-- Records supplied --
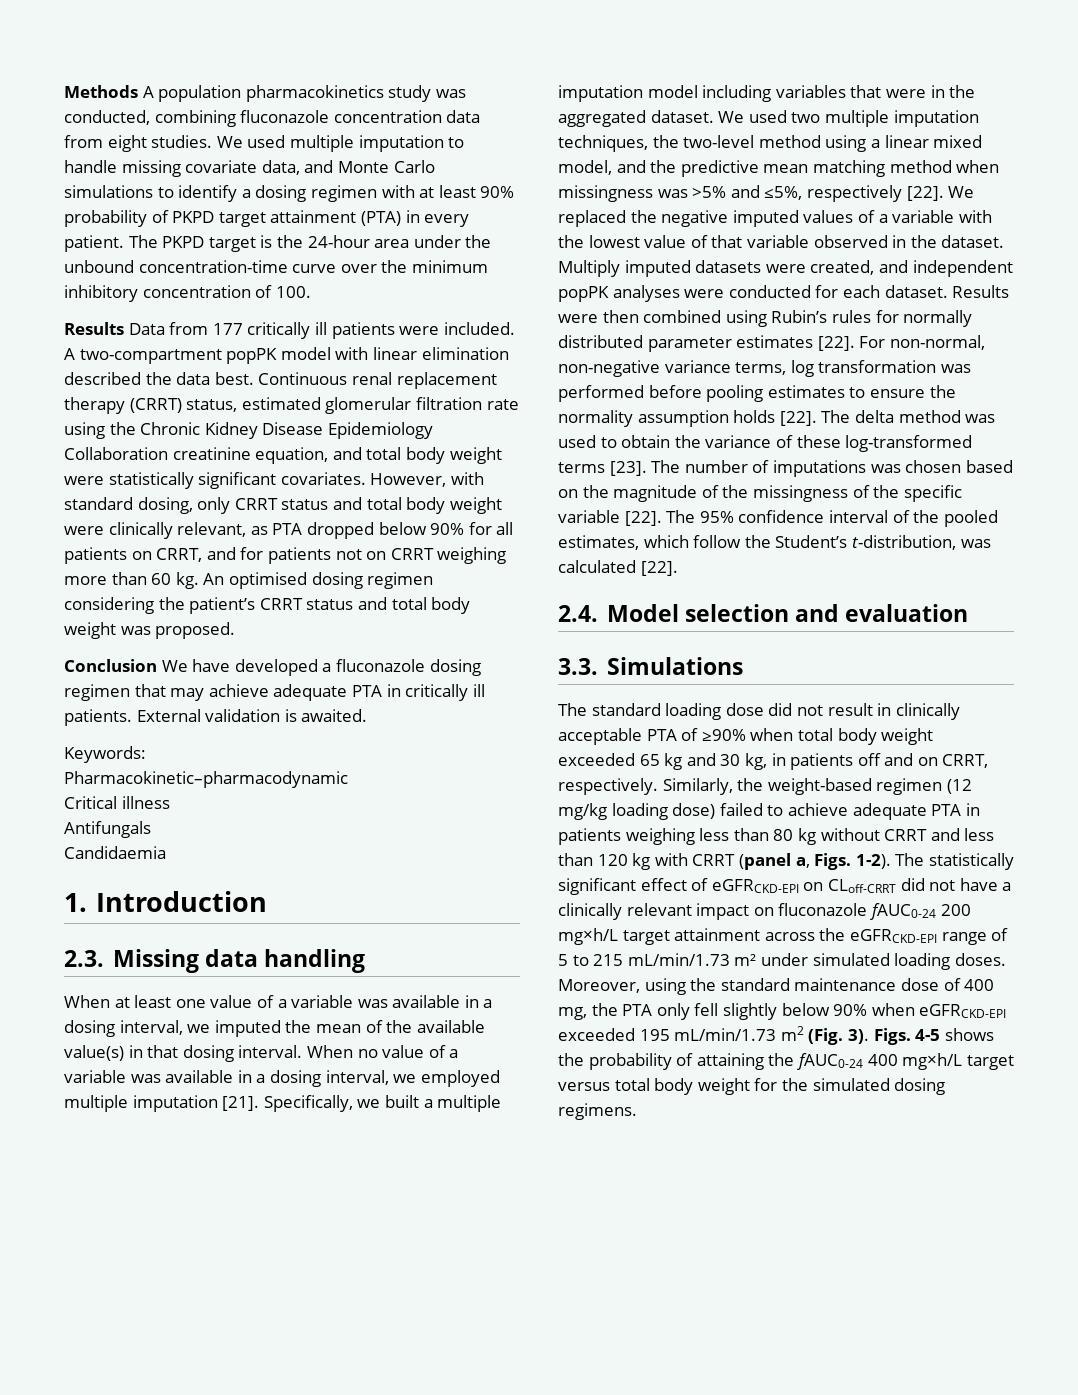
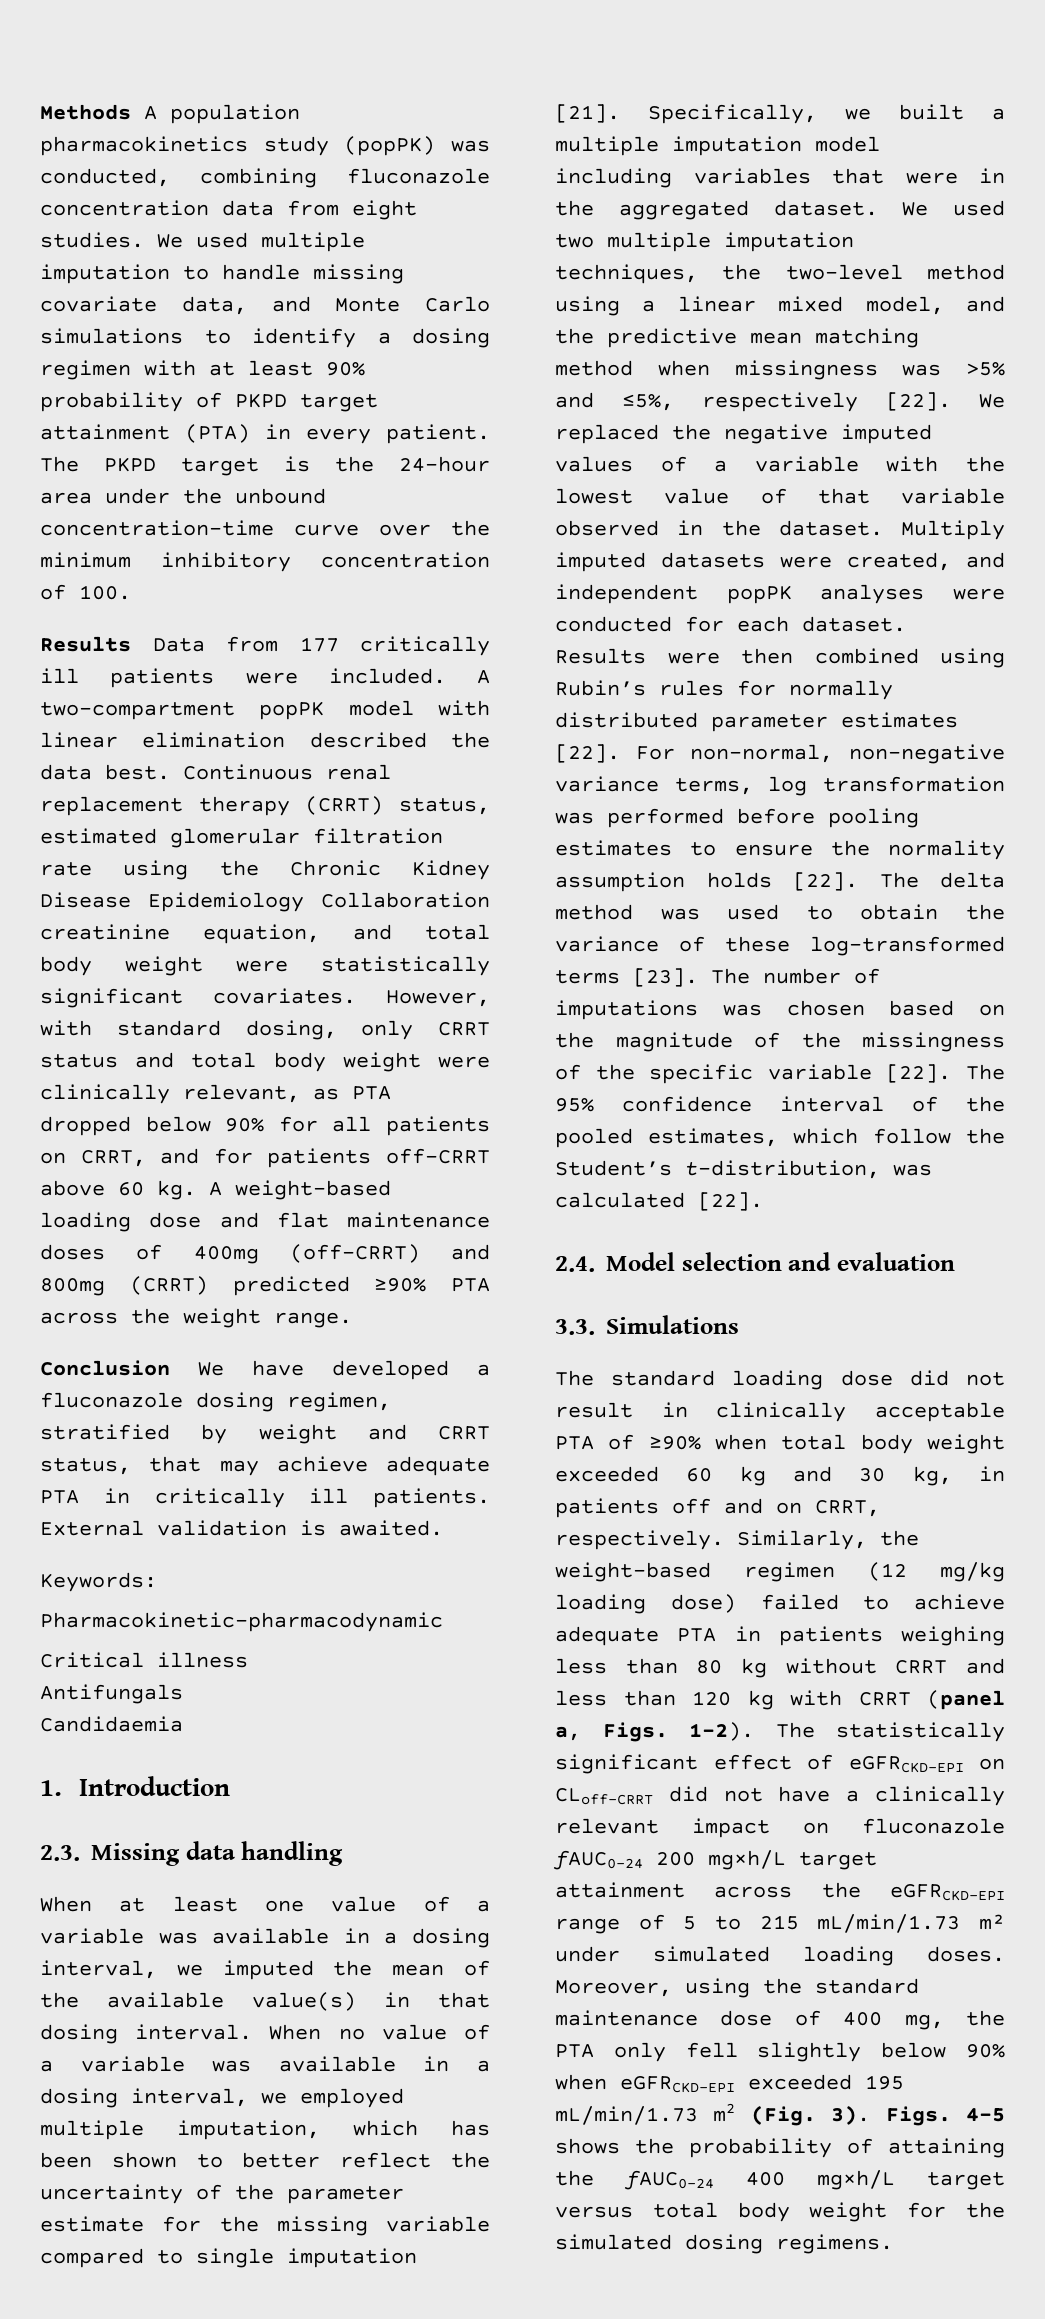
- Methods A population pharmacokinetics study was conducted, combining fluconazole concentration data from eight studies.
+ Methods A population pharmacokinetics study (popPK) was conducted, combining fluconazole concentration data from eight studies.
- However, with standard dosing, only CRRT status and total body weight were clinically relevant, as PTA dropped below 90% for all patients on CRRT, and for patients not on CRRT weighing more than 60 kg. An optimised dosing regimen considering the patient’s CRRT status and total body weight was proposed.
+ However, with standard dosing, only CRRT status and total body weight were clinically relevant, as PTA dropped below 90% for all patients on CRRT, and for patients off-CRRT above 60 kg. A weight-based loading dose and flat maintenance doses of 400mg (off-CRRT) and 800mg (CRRT) predicted ≥90% PTA across the weight range.
- Conclusion We have developed a fluconazole dosing regimen that may achieve adequate PTA in critically ill patients.
+ Conclusion We have developed a fluconazole dosing regimen, stratified by weight and CRRT status, that may achieve adequate PTA in critically ill patients.
- When no value of a variable was available in a dosing interval, we employed multiple imputation [21].
+ When no value of a variable was available in a dosing interval, we employed multiple imputation, which has been shown to better reflect the uncertainty of the parameter estimate for the missing variable compared to single imputation [21].
- The standard loading dose did not result in clinically acceptable PTA of ≥90% when total body weight exceeded 65 kg and 30 kg, in patients off and on CRRT, respectively.
+ The standard loading dose did not result in clinically acceptable PTA of ≥90% when total body weight exceeded 60 kg and 30 kg, in patients off and on CRRT, respectively.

-- What is required --
Through the line containing "pharmacokinetics study (popPK)" and no further, restate the data above word for word from its first line, leaving out pictures.

-- Solution to the exercise --
- Methods A population pharmacokinetics study was conducted, combining fluconazole concentration data from eight studies.
+ Methods A population pharmacokinetics study (popPK) was conducted, combining fluconazole concentration data from eight studies.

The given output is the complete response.